**Instructions to follow:**
Going down the listing below, print exactly each line from the one with "LM-CCT-E27-G95-LED 6W KLAR" up to and including the one with "total: 456.89 -> 234.85", and skip the rest.

**Supplied material:**
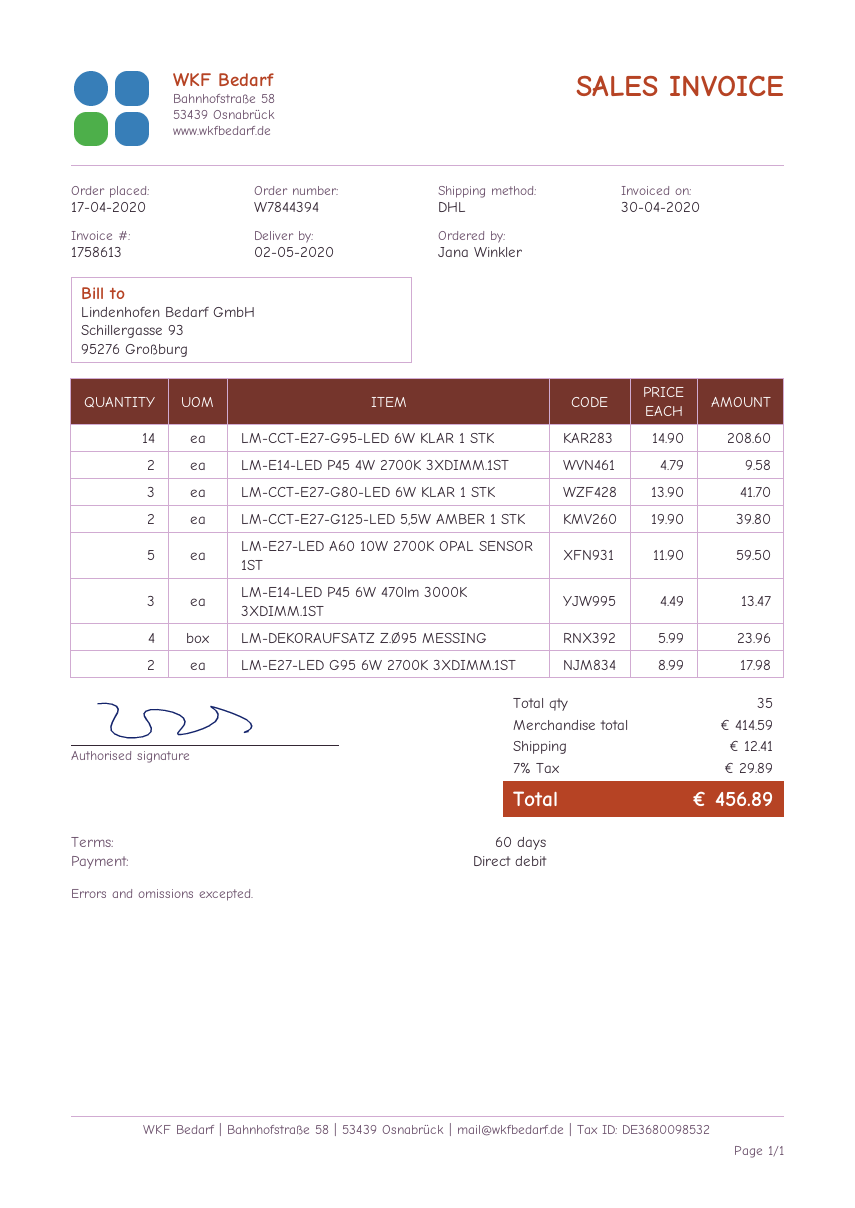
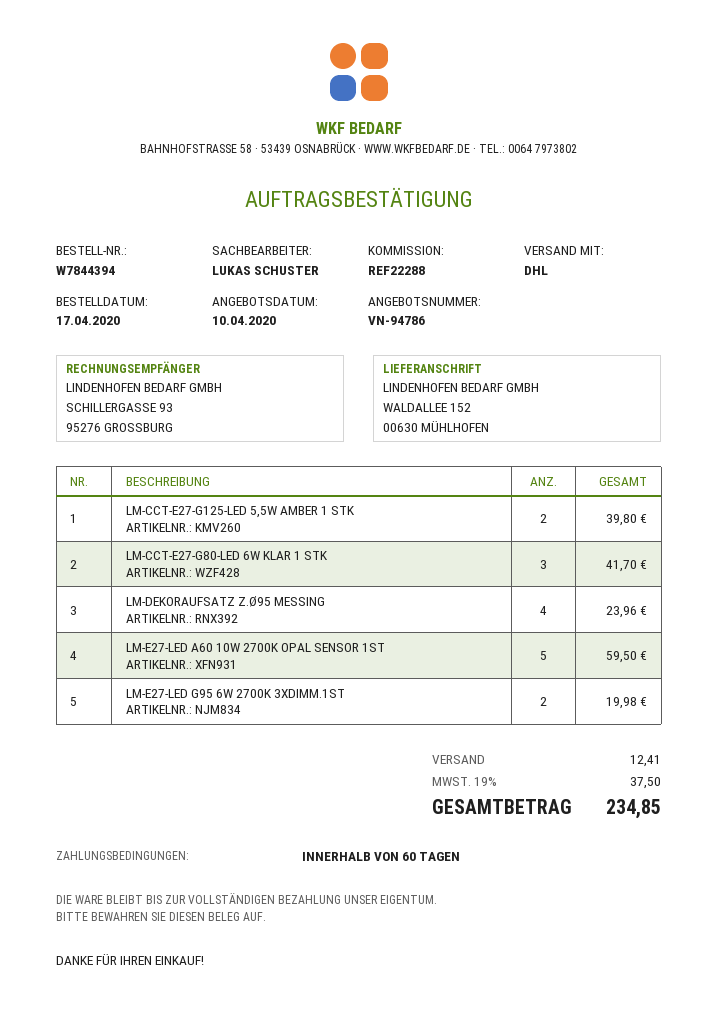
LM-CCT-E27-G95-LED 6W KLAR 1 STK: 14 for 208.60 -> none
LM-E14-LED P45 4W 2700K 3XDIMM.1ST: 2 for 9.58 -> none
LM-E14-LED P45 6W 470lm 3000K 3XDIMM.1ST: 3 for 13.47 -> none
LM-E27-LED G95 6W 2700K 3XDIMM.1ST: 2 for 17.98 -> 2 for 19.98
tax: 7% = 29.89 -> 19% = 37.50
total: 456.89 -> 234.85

==

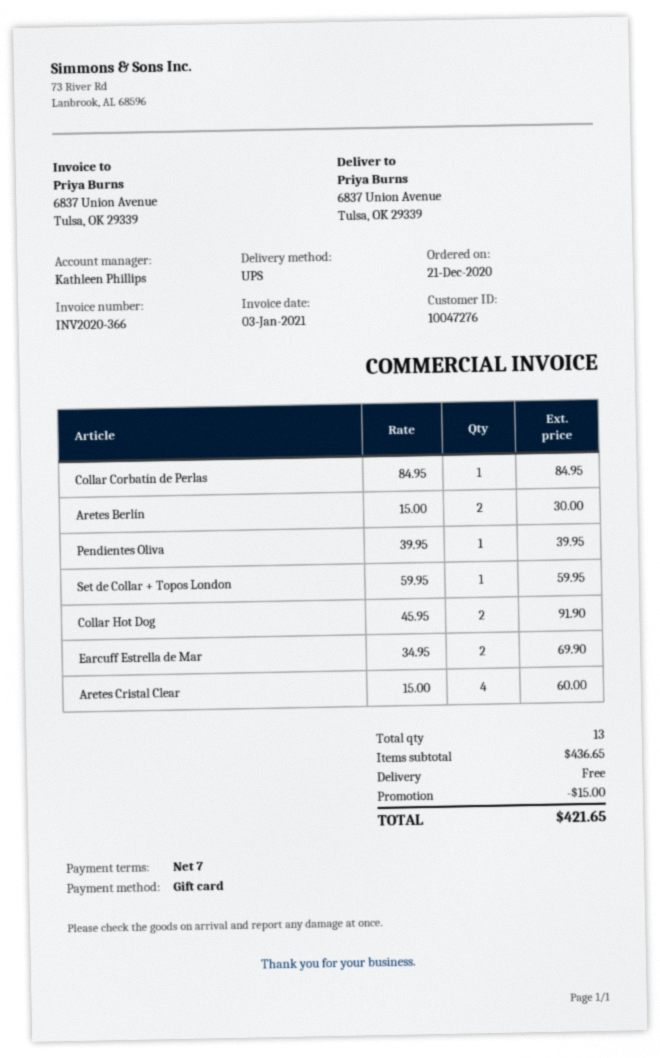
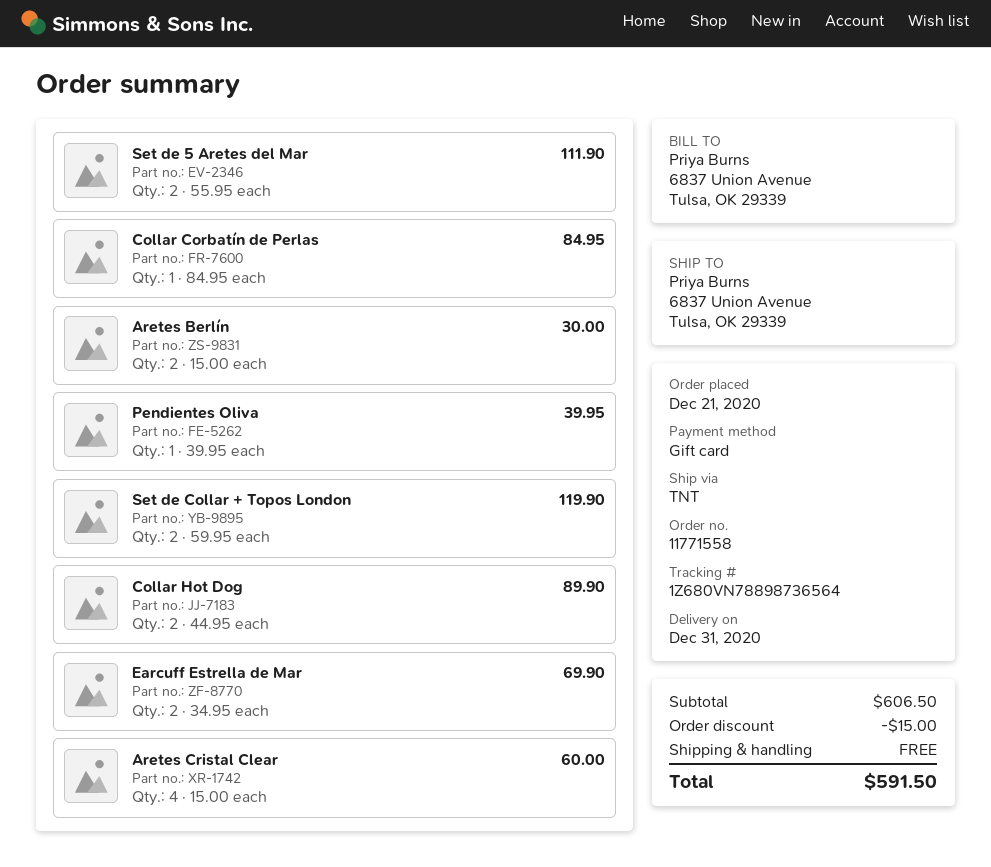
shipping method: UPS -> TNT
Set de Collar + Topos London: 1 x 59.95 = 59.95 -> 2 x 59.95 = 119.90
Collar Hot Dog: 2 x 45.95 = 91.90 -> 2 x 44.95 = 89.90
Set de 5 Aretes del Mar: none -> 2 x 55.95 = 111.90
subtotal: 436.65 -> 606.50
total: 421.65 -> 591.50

**Written answer:**
LM-CCT-E27-G95-LED 6W KLAR 1 STK: 14 for 208.60 -> none
LM-E14-LED P45 4W 2700K 3XDIMM.1ST: 2 for 9.58 -> none
LM-E14-LED P45 6W 470lm 3000K 3XDIMM.1ST: 3 for 13.47 -> none
LM-E27-LED G95 6W 2700K 3XDIMM.1ST: 2 for 17.98 -> 2 for 19.98
tax: 7% = 29.89 -> 19% = 37.50
total: 456.89 -> 234.85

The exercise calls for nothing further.